Structured diff data
┌──
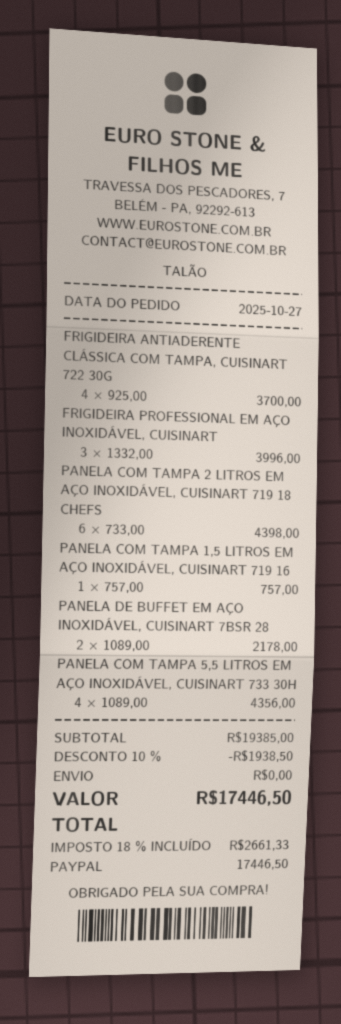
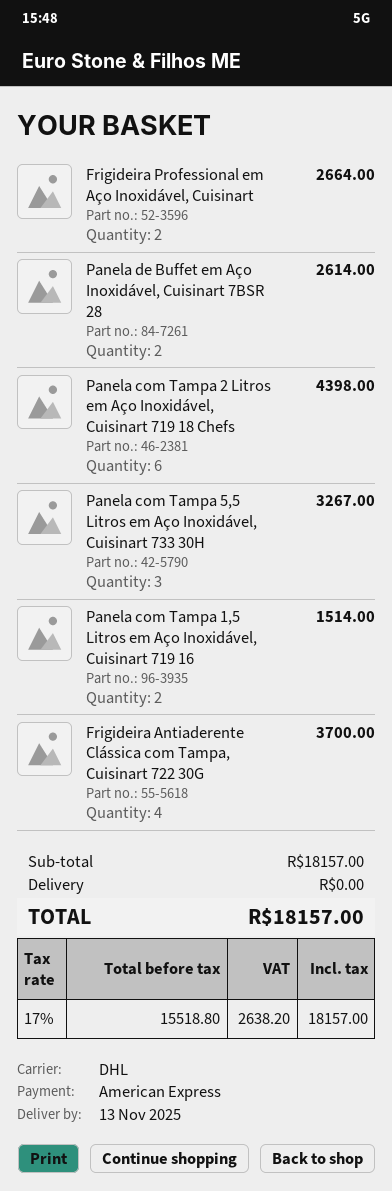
payment method: PayPal -> American Express
FRIGIDEIRA PROFESSIONAL EM AÇO INOXIDÁVEL, CUISINART: 3 for 3996.00 -> 2 for 2664.00
PANELA COM TAMPA 1,5 LITROS EM AÇO INOXIDÁVEL, CUISINART 719 16: 1 for 757.00 -> 2 for 1514.00
PANELA DE BUFFET EM AÇO INOXIDÁVEL, CUISINART 7BSR 28: 2 for 2178.00 -> 2 for 2614.00
PANELA COM TAMPA 5,5 LITROS EM AÇO INOXIDÁVEL, CUISINART 733 30H: 4 for 4356.00 -> 3 for 3267.00
subtotal: 19385.00 -> 18157.00
discount: 10% = 1938.50 -> none
tax: 18% = 2661.33 -> 17% = 2638.20
total: 17446.50 -> 18157.00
└──
REQUIRED ACTION: Once the pictures are removed, set down what remains of the entries above exactly.

EXERCISE OUTPUT:
payment method: PayPal -> American Express
FRIGIDEIRA PROFESSIONAL EM AÇO INOXIDÁVEL, CUISINART: 3 for 3996.00 -> 2 for 2664.00
PANELA COM TAMPA 1,5 LITROS EM AÇO INOXIDÁVEL, CUISINART 719 16: 1 for 757.00 -> 2 for 1514.00
PANELA DE BUFFET EM AÇO INOXIDÁVEL, CUISINART 7BSR 28: 2 for 2178.00 -> 2 for 2614.00
PANELA COM TAMPA 5,5 LITROS EM AÇO INOXIDÁVEL, CUISINART 733 30H: 4 for 4356.00 -> 3 for 3267.00
subtotal: 19385.00 -> 18157.00
discount: 10% = 1938.50 -> none
tax: 18% = 2661.33 -> 17% = 2638.20
total: 17446.50 -> 18157.00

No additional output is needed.